Цыганка верно предсказала. Как она оказалась в милицейской машине? А, тогда они брали на Шелепихе банду Корявого… Прильнула к нему грудью, жарко задышала в ухо:
— Давай погадаю, лейтенантик! Всю правду о тебе знаю…
Сергей засмеялся, раскрыл ей ладонь.
— Только быстро. Подъезжаем…
— Быстро-быстро скажу… Счастливый ты будешь, богатый. Жену-красавицу встретишь. Но заразу примешь от дружков-приятелей своих. Долго, тяжело болеть будешь…
Как и большинство земных людей, оптимистично запрограммированных неким неопознанным оператором, Сергей тогда свято верил в устойчивость своей судьбы. Работа не оставляла времени на размышления о добре, зле, справедливости. Он ушел в кипящую милицейскую круговерть, как уходит любитель подводного плавания в морскую глубину, где риск, страсть, открытия. Просыпаясь от громкого телефонного звонка, он часто заставал сидящую у кровати маму, она смотрела на него с печальной надеждой, словно только что отвела взгляд от иконы, у которой молила здоровье и счастье сыну.

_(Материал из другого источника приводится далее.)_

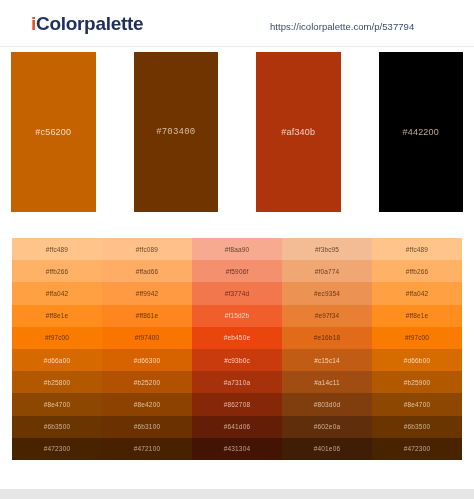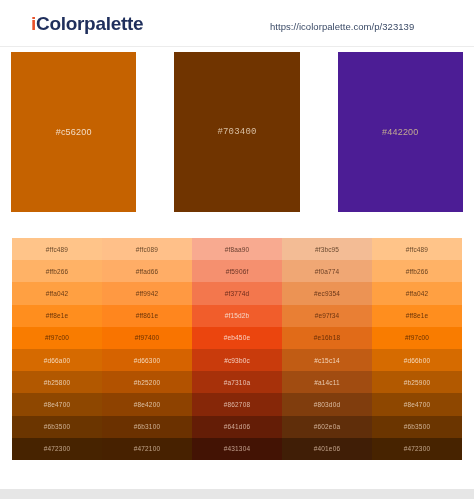--- a/index.html
+++ b/index.html
@@ -79,7 +79,7 @@
     <div class="logo">
       <span class="logo-i">i</span><span class="logo-rest">Colorpalette</span>
     </div>
-    <div class="url">https://icolorpalette.com/p/323139</div>
+    <div class="url">https://icolorpalette.com/p/537794</div>
   </div>
   <div class="header-rule"></div>
 

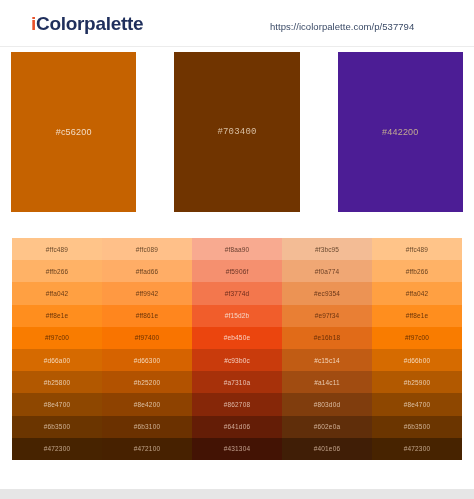--- a/index.html
+++ b/index.html
@@ -90,6 +90,9 @@
       <div class="main-sw" style="background: rgb(112, 52, 0); font-family: Liberation Mono, monospace;">
         <span style="color: rgb(216, 191, 162);">#703400</span>
       </div>
+      <div class="main-sw" style="background: rgb(175, 52, 11);">
+        <span style="color: rgb(240, 210, 196);">#af340b</span>
+      </div>
       <div class="main-sw" style="background: #4c1d95;">
         <span style="color: rgb(194, 171, 146);">#442200</span>
       </div>

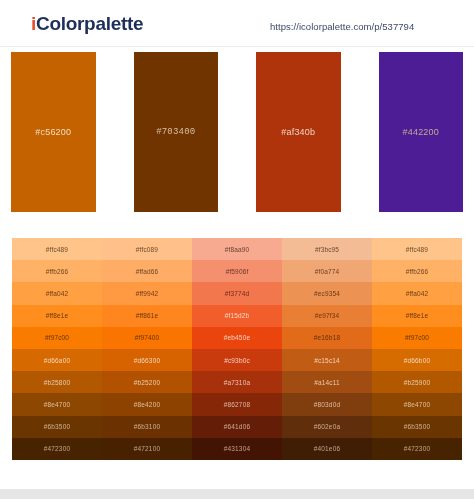--- a/index.html
+++ b/index.html
@@ -93,7 +93,7 @@
       <div class="main-sw" style="background: rgb(175, 52, 11);">
         <span style="color: rgb(240, 210, 196);">#af340b</span>
       </div>
-      <div class="main-sw" style="background: #4c1d95;">
+      <div class="main-sw" style="background: #000000;">
         <span style="color: rgb(194, 171, 146);">#442200</span>
       </div>
     </div>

О будущем как-то не думалось, оно было затуманено, но он знал: за этим туманом голубое небо. Поэтому, когда ворвалась в его жизнь черная ошеломляющая буря, он оказался беспомощным, не готовым противодействовать. Буря разметала, разрушила все, что казалось вечным, — веру, оптимизм, доброту. Ее неожиданность потрясла его, и он надолго утратил способность к рассудочной оценке происходящего. Когда после 294 позорно-гнусных, пустых дней, проведенных в тюрьме, он мысленно перелистывал обрывки воспоминаний, не было связей между ними, не было последовательности в их бесконечной череде.
Но время не только старит, приносит болезни, оно и лечит. Чем дальше бежали дни, тем отчетливее проступало постыдно минувшее. И оказалось, что бесстрастная память ничего не выбрасывала из своих хранилищ, сохранилось даже то, что очень хотелось забыть.

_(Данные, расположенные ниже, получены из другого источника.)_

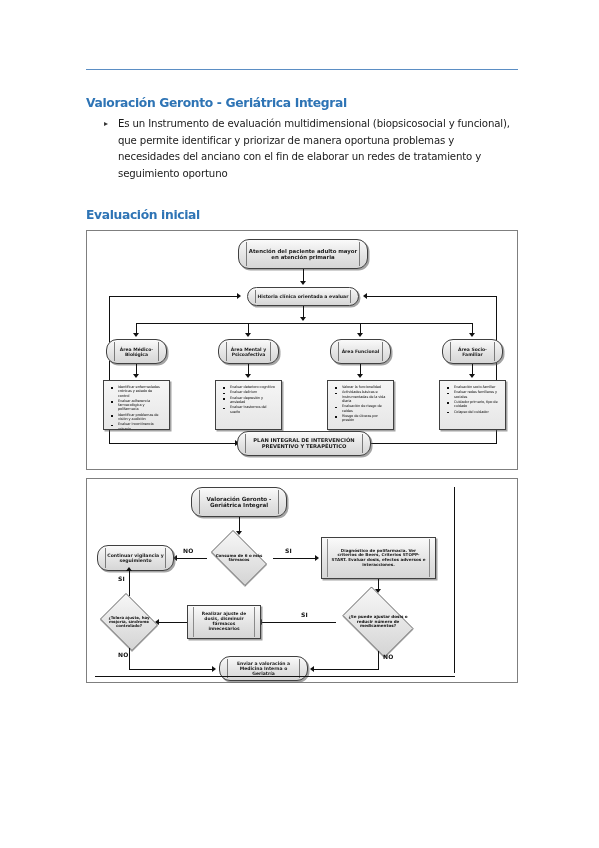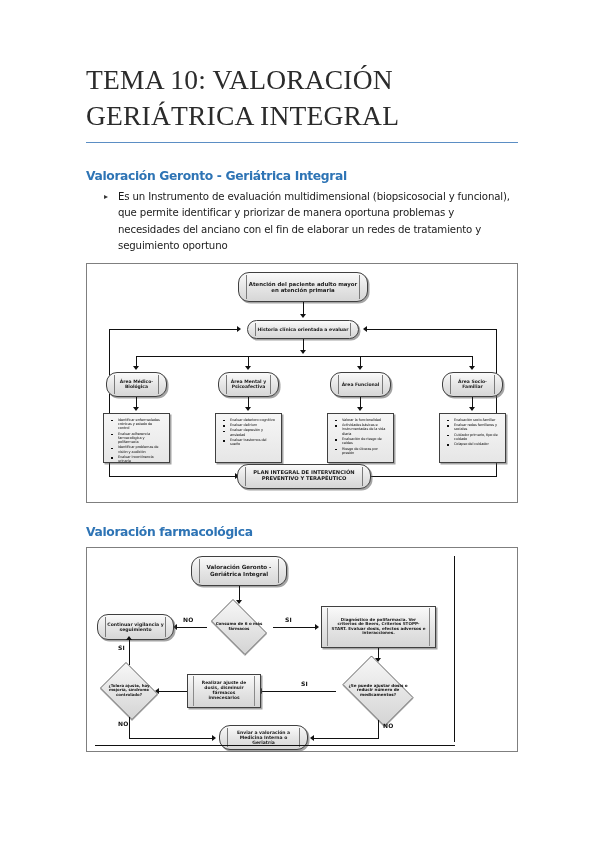--- a/index.html
+++ b/index.html
@@ -107,7 +107,6 @@
 <div class="page">
   <div class="content">
 
-    <h1 class="doc-title">TEMA 10: VALORACIÓN GERIÁTRICA INTEGRAL</h1>
     <hr class="title-rule">
 
     <h2 class="section">Valoración Geronto - Geriátrica Integral</h2>

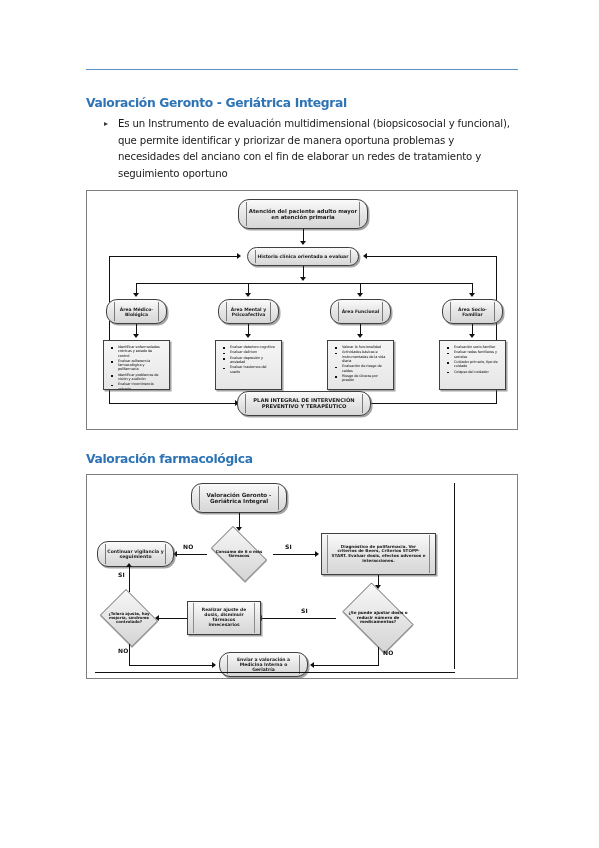--- a/index.html
+++ b/index.html
@@ -116,6 +116,7 @@
       <div class="bullet-text">Es un Instrumento de evaluación multidimensional (biopsicosocial y funcional), que permite identificar y priorizar de manera oportuna problemas y necesidades del anciano con el fin de elaborar un redes de tratamiento y seguimiento oportuno</div>
     </div>
 
+    <h2 class="section">Evaluación inicial</h2>
 
     <div class="diagram dg1">
 

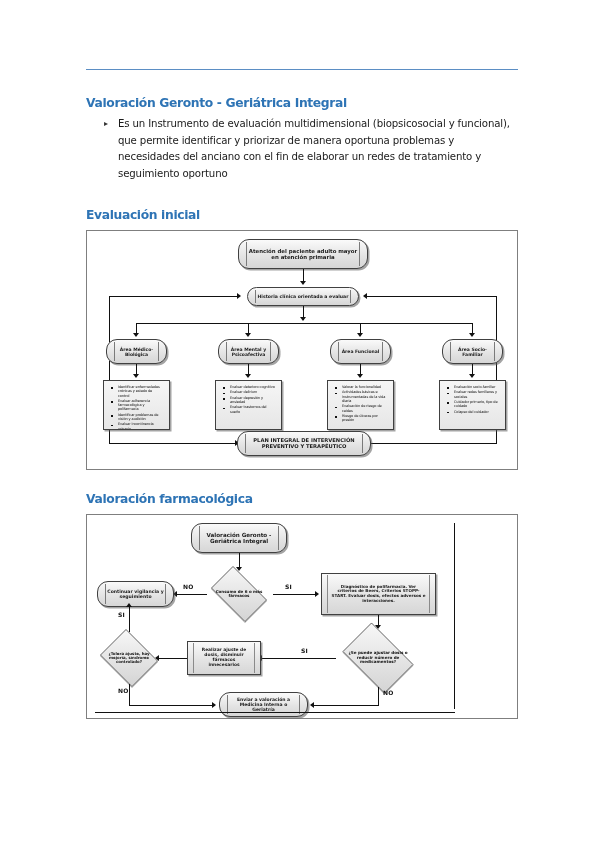--- a/index.html
+++ b/index.html
@@ -219,7 +219,6 @@
       </div>
     </div>
 
-    <h2 class="section tight">Valoración farmacológica</h2>
 
     <div class="diagram dg2">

Все началось, пожалуй, с того странного появления в его кабинете заместителя начальника отдела капитана Мартынова.
— Как продвигается дело с ограблением в гастрономе?
— Глухо, — признался Сергей. — Я уже начинаю верить, что кассу взяли призраки. Никто ничего не видел, никто ничего не слышал, а тридцати пяти тысяч как не бывало.
— Есть версии?
— Осталась последняя. Деньги взяли работники гастронома. Все вертится вокруг одного.
— Кого?
— Директора Сатрояна.
— Да, плохи твои дела. — Капитан подошел к столу. — А ты знаешь, кто его старший брат?
— Нет.
— Заместитель министра. Так что, братец ты мой, во-первых, подозревать Сатрояна — значит, компрометировать руководителей высокого ранга. Во-вторых, как сам понимаешь, в этой ситуации любые твои доказательства будут опровергнуты. Советую отбросить последнюю версию и закрыть дело.

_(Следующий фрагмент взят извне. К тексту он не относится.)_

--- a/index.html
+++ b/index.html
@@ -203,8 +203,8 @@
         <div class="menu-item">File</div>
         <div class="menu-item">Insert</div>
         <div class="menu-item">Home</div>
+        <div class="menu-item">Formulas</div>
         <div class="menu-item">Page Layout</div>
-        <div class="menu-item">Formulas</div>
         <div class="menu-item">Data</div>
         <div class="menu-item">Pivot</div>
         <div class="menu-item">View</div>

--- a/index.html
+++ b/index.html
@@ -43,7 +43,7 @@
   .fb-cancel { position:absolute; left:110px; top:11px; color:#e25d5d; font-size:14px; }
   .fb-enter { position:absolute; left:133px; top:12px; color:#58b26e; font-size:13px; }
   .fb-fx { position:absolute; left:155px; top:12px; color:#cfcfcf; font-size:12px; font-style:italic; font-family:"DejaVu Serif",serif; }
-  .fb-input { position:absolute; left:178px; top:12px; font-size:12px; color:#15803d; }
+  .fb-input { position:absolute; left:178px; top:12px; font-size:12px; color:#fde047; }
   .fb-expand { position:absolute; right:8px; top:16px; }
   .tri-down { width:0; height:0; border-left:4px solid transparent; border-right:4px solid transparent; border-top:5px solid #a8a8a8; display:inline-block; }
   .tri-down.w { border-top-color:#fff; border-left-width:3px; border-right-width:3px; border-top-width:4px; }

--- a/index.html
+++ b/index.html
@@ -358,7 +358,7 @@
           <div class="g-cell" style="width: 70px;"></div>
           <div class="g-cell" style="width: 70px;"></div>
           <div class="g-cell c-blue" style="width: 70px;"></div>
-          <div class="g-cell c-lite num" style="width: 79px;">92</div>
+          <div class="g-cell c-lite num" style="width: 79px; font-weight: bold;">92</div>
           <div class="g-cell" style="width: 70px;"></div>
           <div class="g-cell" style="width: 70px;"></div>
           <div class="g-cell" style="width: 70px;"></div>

— Советуете или приказываете?
— Приказывать не могу. Надо сначала узнать, что ты накопал.
— Много накопал. Можно отдельное дело заводить на Сатрояна. Но разрешите, я доложу вам об этом позже. Пока могу с уверенностью сказать, что банда Шестакова не распалась, а перешла жить под крышу Сатрояна. Она занимается уже не грабежом, а развозит его товары по всей стране, шантажирует, покупает нужных ему людей…
— Широко шагаешь! — удивился капитан. — Можешь доказать?